Exercise prompt
The lines to copy run from the one containing "小红 | 电话 修正: 634 -> 664" to the very end of the records; give them exactly, and only them, without pictures.

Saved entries
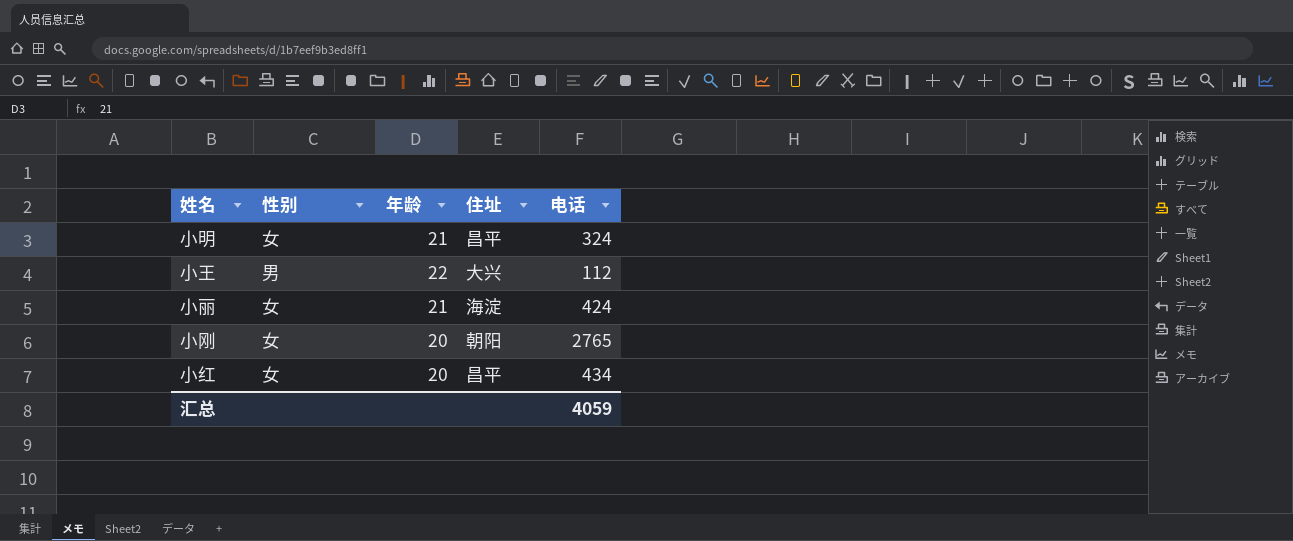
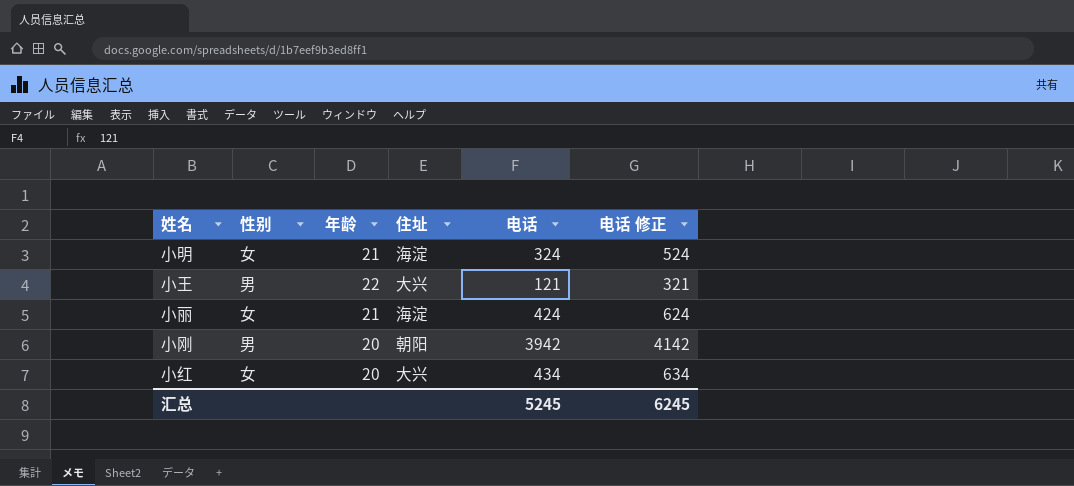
column 电话 修正 | formula: none -> [电话] + 200
小明 | 住址: 昌平 -> 海淀
小王 | 电话: 112 -> 121
小刚 | 性别: 女 -> 男
小刚 | 电话: 2765 -> 3942
小红 | 住址: 昌平 -> 大兴
汇总 | 电话: 4059 -> 5245

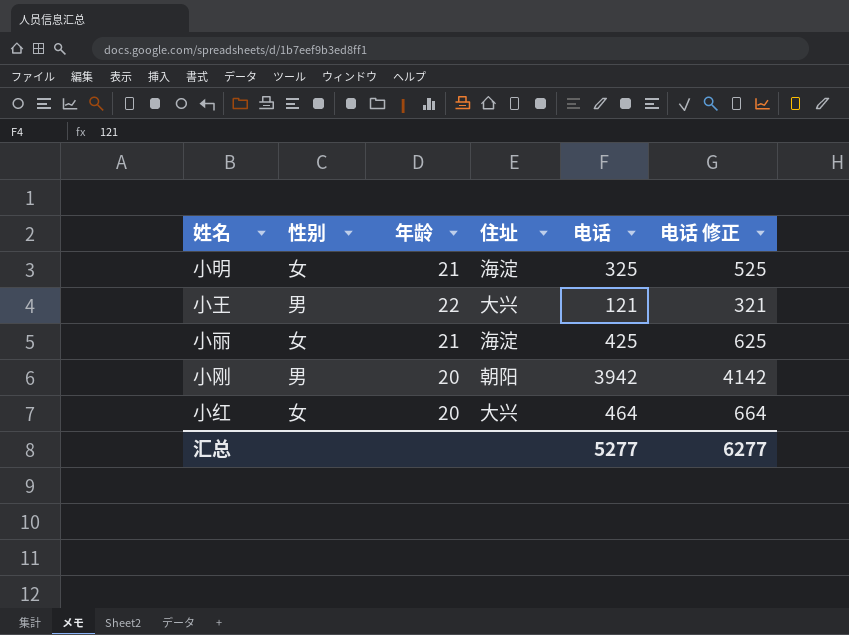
小明 | 电话: 324 -> 325
小明 | 电话 修正: 524 -> 525
小丽 | 电话: 424 -> 425
小丽 | 电话 修正: 624 -> 625
小红 | 电话: 434 -> 464
小红 | 电话 修正: 634 -> 664
汇总 | 电话: 5245 -> 5277
汇总 | 电话 修正: 6245 -> 6277

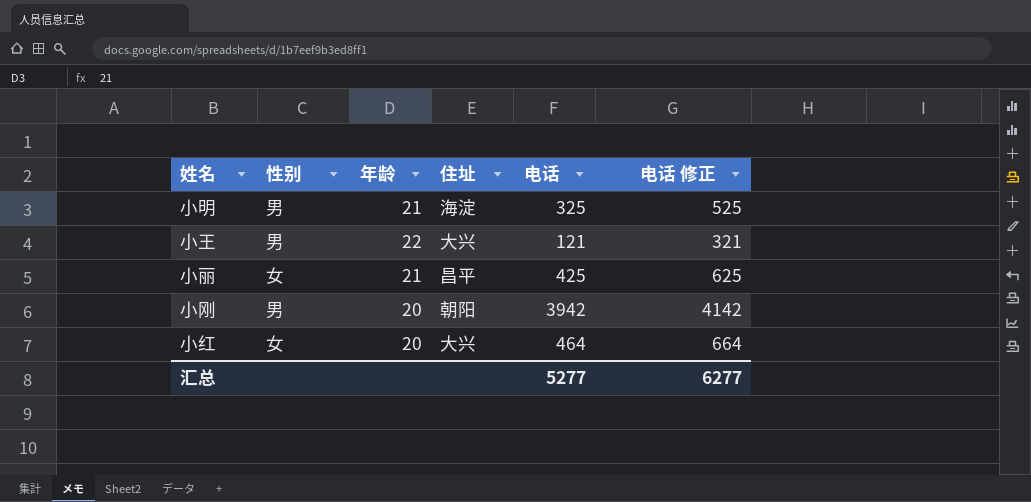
小明 | 性别: 女 -> 男
小丽 | 住址: 海淀 -> 昌平

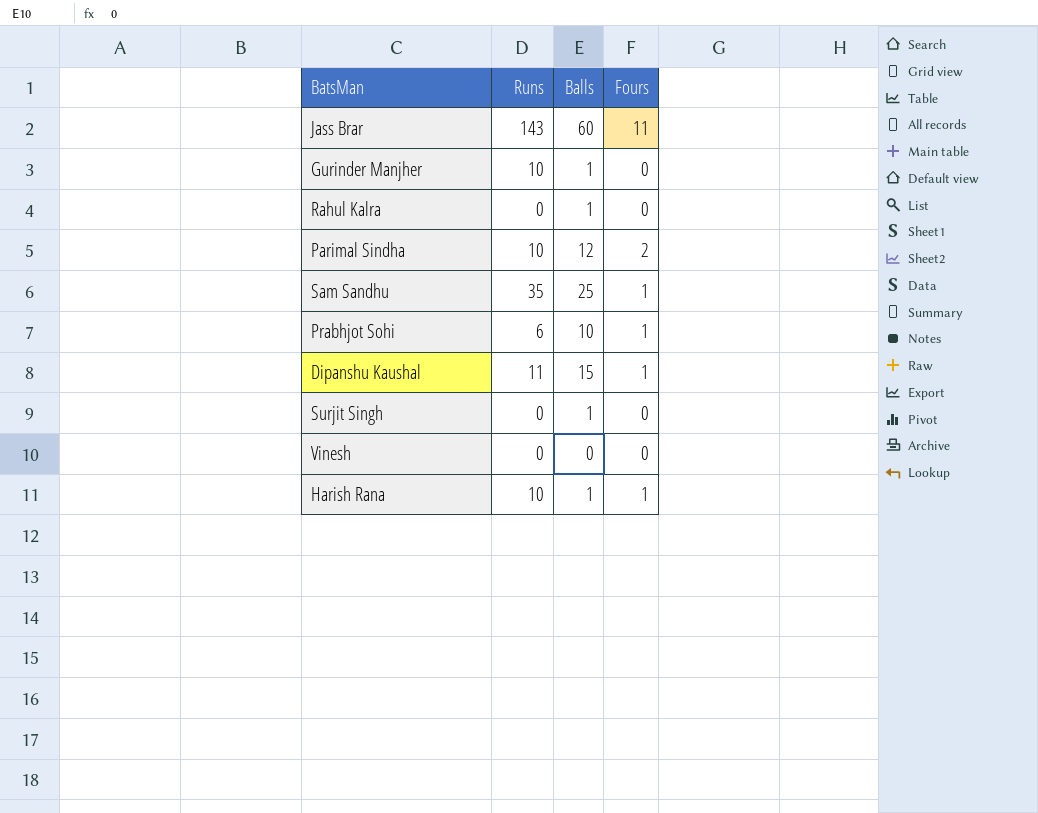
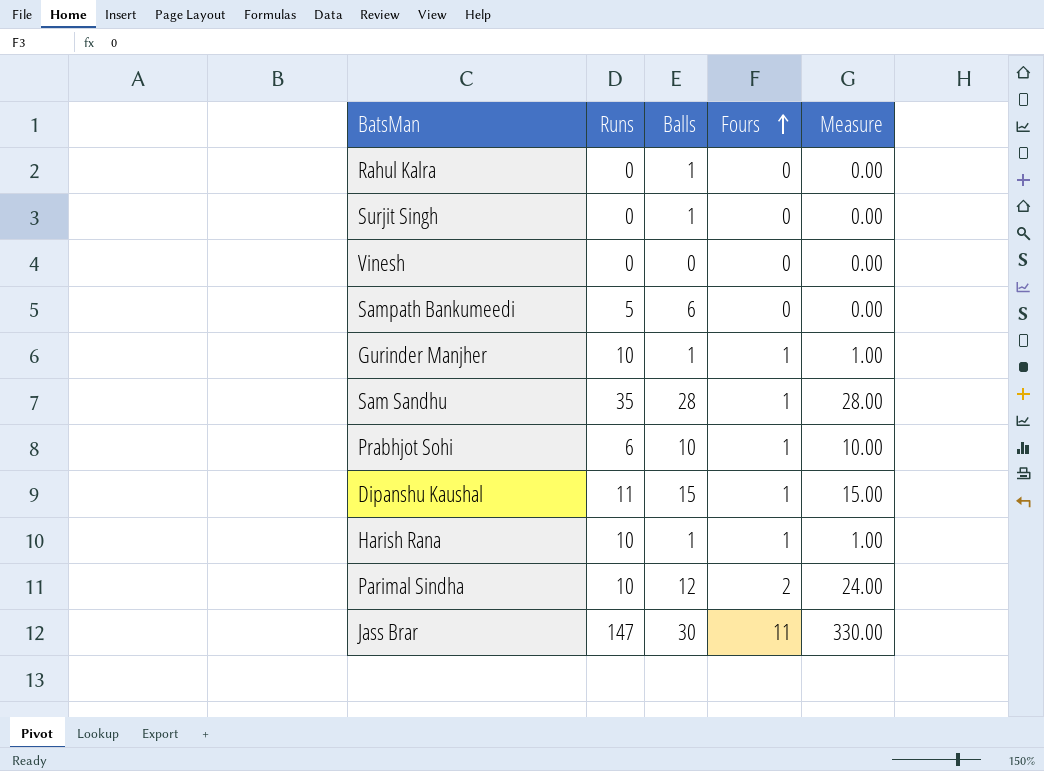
row order: none -> Fours ascending
column Measure | formula: none -> [Balls] * [Fours]
row Sampath Bankumeedi: none -> 5 | 6 | 0 | 0.00
Gurinder Manjher | Fours: 0 -> 1
Sam Sandhu | Balls: 25 -> 28
Jass Brar | Runs: 143 -> 147
Jass Brar | Balls: 60 -> 30

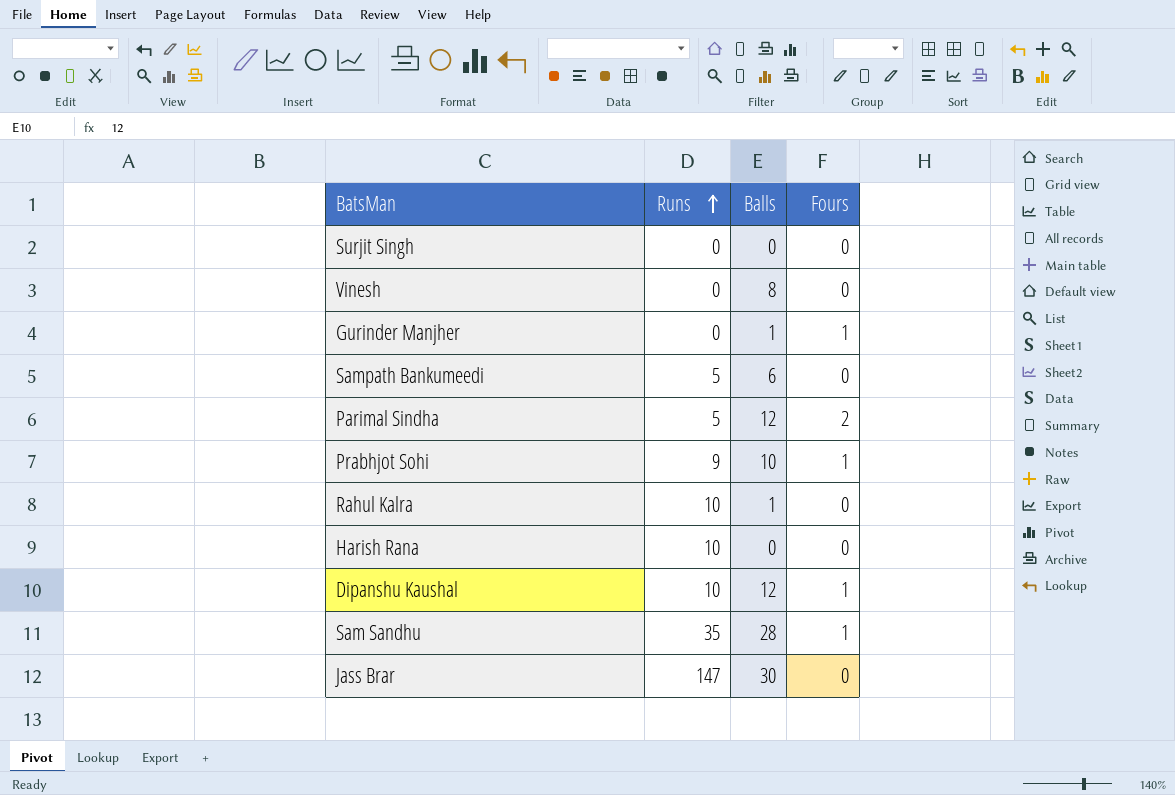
row order: Fours ascending -> Runs ascending
column Measure | formula: [Balls] * [Fours] -> none
Surjit Singh | Balls: 1 -> 0
Vinesh | Balls: 0 -> 8
Gurinder Manjher | Runs: 10 -> 0
Parimal Sindha | Runs: 10 -> 5
Prabhjot Sohi | Runs: 6 -> 9
Rahul Kalra | Runs: 0 -> 10
Harish Rana | Balls: 1 -> 0
Harish Rana | Fours: 1 -> 0
Dipanshu Kaushal | Runs: 11 -> 10
Dipanshu Kaushal | Balls: 15 -> 12
Jass Brar | Fours: 11 -> 0

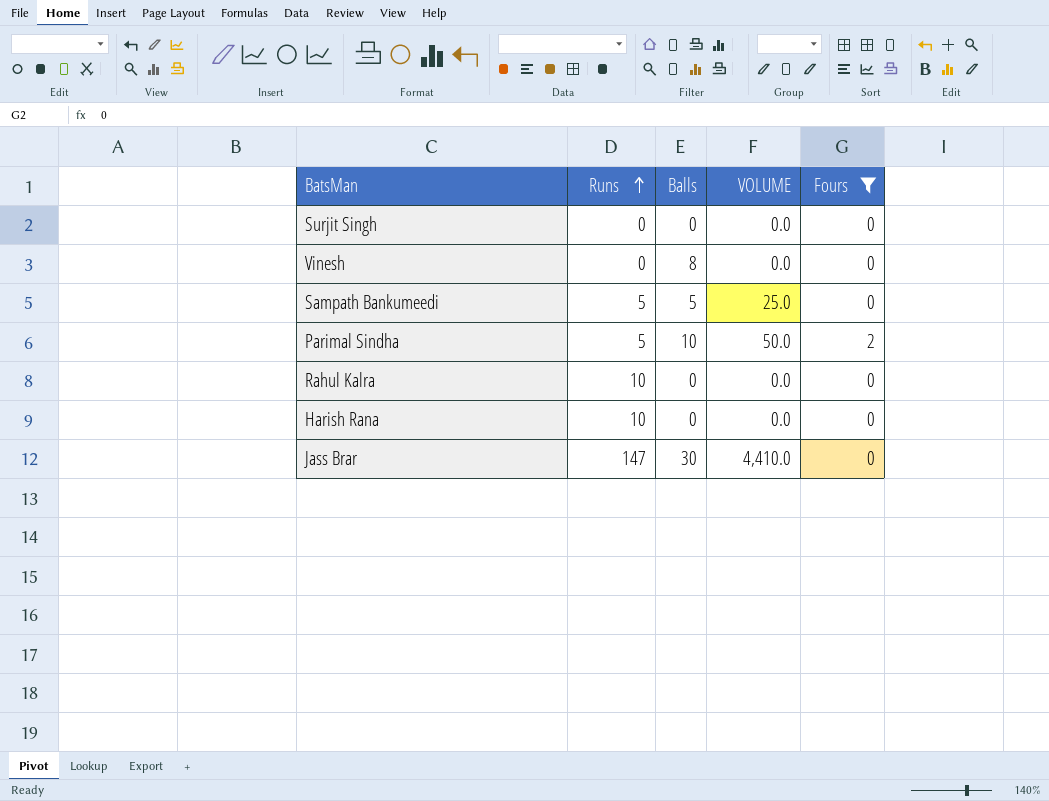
filter: none -> Fours != 1
column VOLUME | formula: none -> [Runs] * [Balls]
Sampath Bankumeedi | Balls: 6 -> 5
Parimal Sindha | Balls: 12 -> 10
Rahul Kalra | Balls: 1 -> 0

Result below
小红 | 电话 修正: 634 -> 664
汇总 | 电话: 5245 -> 5277
汇总 | 电话 修正: 6245 -> 6277

小明 | 性别: 女 -> 男
小丽 | 住址: 海淀 -> 昌平

row order: none -> Fours ascending
column Measure | formula: none -> [Balls] * [Fours]
row Sampath Bankumeedi: none -> 5 | 6 | 0 | 0.00
Gurinder Manjher | Fours: 0 -> 1
Sam Sandhu | Balls: 25 -> 28
Jass Brar | Runs: 143 -> 147
Jass Brar | Balls: 60 -> 30

row order: Fours ascending -> Runs ascending
column Measure | formula: [Balls] * [Fours] -> none
Surjit Singh | Balls: 1 -> 0
Vinesh | Balls: 0 -> 8
Gurinder Manjher | Runs: 10 -> 0
Parimal Sindha | Runs: 10 -> 5
Prabhjot Sohi | Runs: 6 -> 9
Rahul Kalra | Runs: 0 -> 10
Harish Rana | Balls: 1 -> 0
Harish Rana | Fours: 1 -> 0
Dipanshu Kaushal | Runs: 11 -> 10
Dipanshu Kaushal | Balls: 15 -> 12
Jass Brar | Fours: 11 -> 0

filter: none -> Fours != 1
column VOLUME | formula: none -> [Runs] * [Balls]
Sampath Bankumeedi | Balls: 6 -> 5
Parimal Sindha | Balls: 12 -> 10
Rahul Kalra | Balls: 1 -> 0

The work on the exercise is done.